═════ TASK MATERIAL
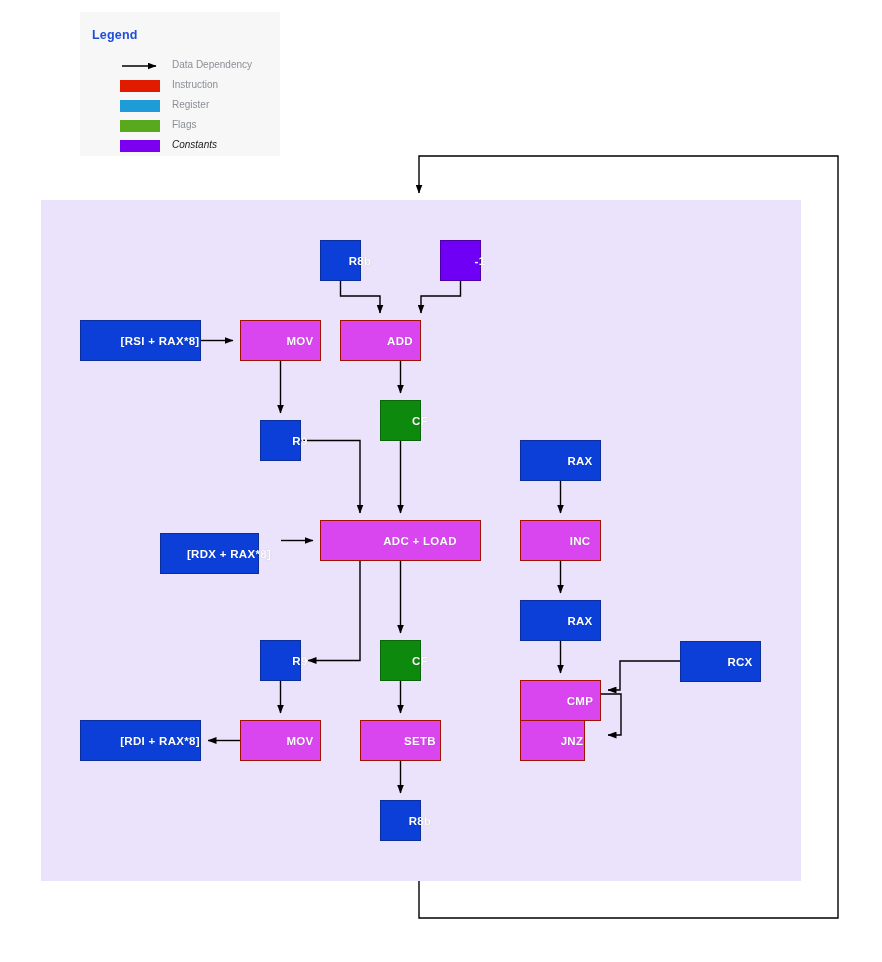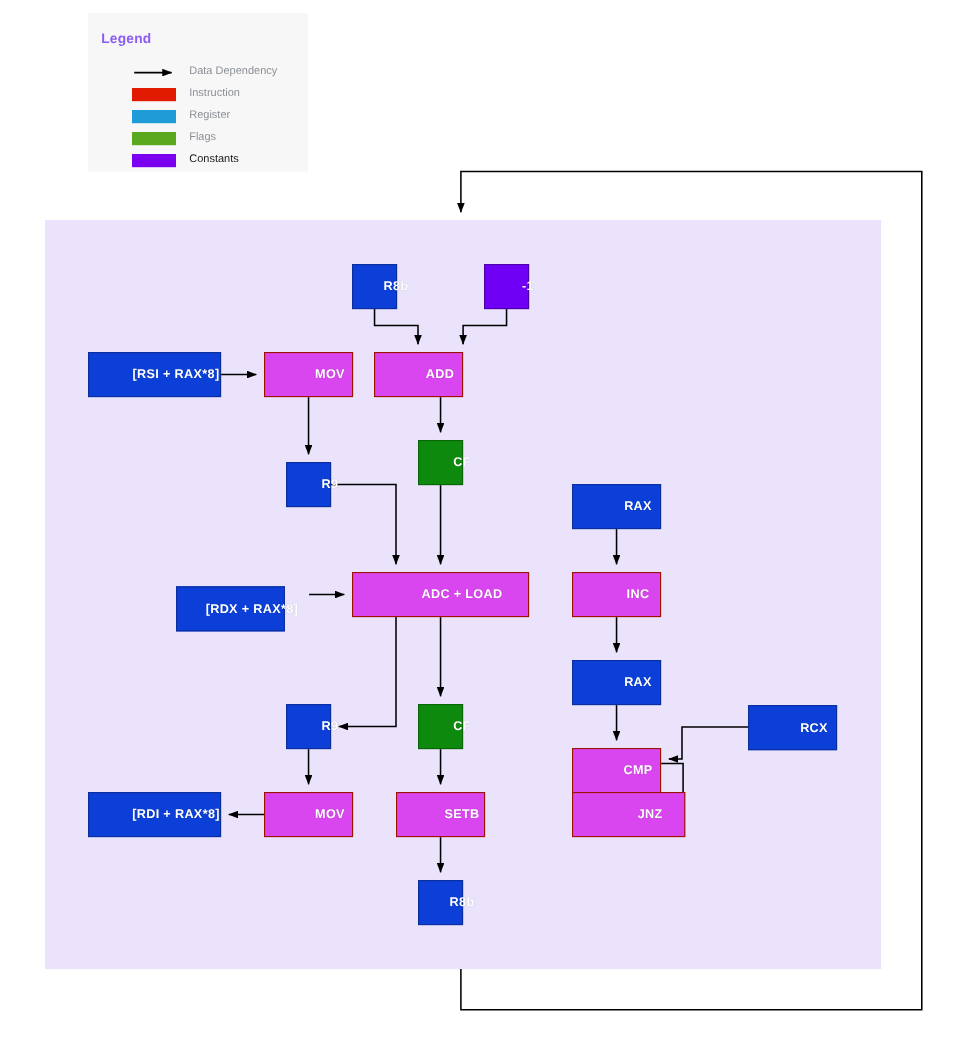--- a/index.html
+++ b/index.html
@@ -27,21 +27,21 @@
     height: 144px;
     background: #f7f7f7;
     box-sizing: border-box;
   }
   #legend-title {
     position: absolute;
     left: 12px;
     top: 16px;
     font-size: 12.5px;
     font-weight: bold;
-    color: #8b5cf6;
+    color: #1d4ed8;
     letter-spacing: 0.2px;
   }
   .legend-row {
     position: absolute;
     left: 40px;
     width: 156px;
     height: 16px;
   }
   .legend-swatch {
     position: absolute;
@@ -59,21 +59,21 @@
     height: 16px;
   }
   .legend-label {
     position: absolute;
     left: 52px;
     top: 1px;
     font-size: 10px;
     color: #8b8f96;
     white-space: nowrap;
   }
-  .legend-label.dark { color: #15181c; }
+  .legend-label.dark { color: #15181c; font-style: italic; }
 
   
   #panel {
     position: absolute;
     left: 41px;
     top: 200px;
     width: 760px;
     height: 681px;
     background: #ebe2fb;
   }
@@ -209,21 +209,21 @@
       </div>
       <div class="node n-reg" style="left: 80px; top: 720px; width: 121px; height: 41px;">
         <span>[RDI + RAX*8]</span>
       </div>
       <div class="node n-instr" style="left: 240px; top: 720px; width: 81px; height: 41px;">
         <span>MOV</span>
       </div>
       <div class="node n-instr" style="left: 360px; top: 720px; width: 81px; height: 41px;">
         <span>SETB</span>
       </div>
-      <div class="node n-instr" style="left: 520px; top: 720px; width: 103px; height: 41px;">
+      <div class="node n-instr" style="left: 520px; top: 720px; width: 65px; height: 41px;">
         <span>JNZ</span>
       </div>
       <div class="node n-reg" style="left: 380px; top: 800px; width: 41px; height: 41px;">
         <span>R8b</span>
       </div>
     </div>
 
   <div id="legend">
     <div id="legend-title">Legend</div>
     <div id="legend-rows">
══════════
EXERCISE DIRECTIONS
Where the data above reaches the line holding "height: 144px;", begin printing, and stop after the line holding "left: 41px;". Each line must be reproduced exactly, with nothing else added.

THE ANSWER
     height: 144px;
     background: #f7f7f7;
     box-sizing: border-box;
   }
   #legend-title {
     position: absolute;
     left: 12px;
     top: 16px;
     font-size: 12.5px;
     font-weight: bold;
-    color: #8b5cf6;
+    color: #1d4ed8;
     letter-spacing: 0.2px;
   }
   .legend-row {
     position: absolute;
     left: 40px;
     width: 156px;
     height: 16px;
   }
   .legend-swatch {
     position: absolute;
@@ -59,21 +59,21 @@
     height: 16px;
   }
   .legend-label {
     position: absolute;
     left: 52px;
     top: 1px;
     font-size: 10px;
     color: #8b8f96;
     white-space: nowrap;
   }
-  .legend-label.dark { color: #15181c; }
+  .legend-label.dark { color: #15181c; font-style: italic; }
 
   
   #panel {
     position: absolute;
     left: 41px;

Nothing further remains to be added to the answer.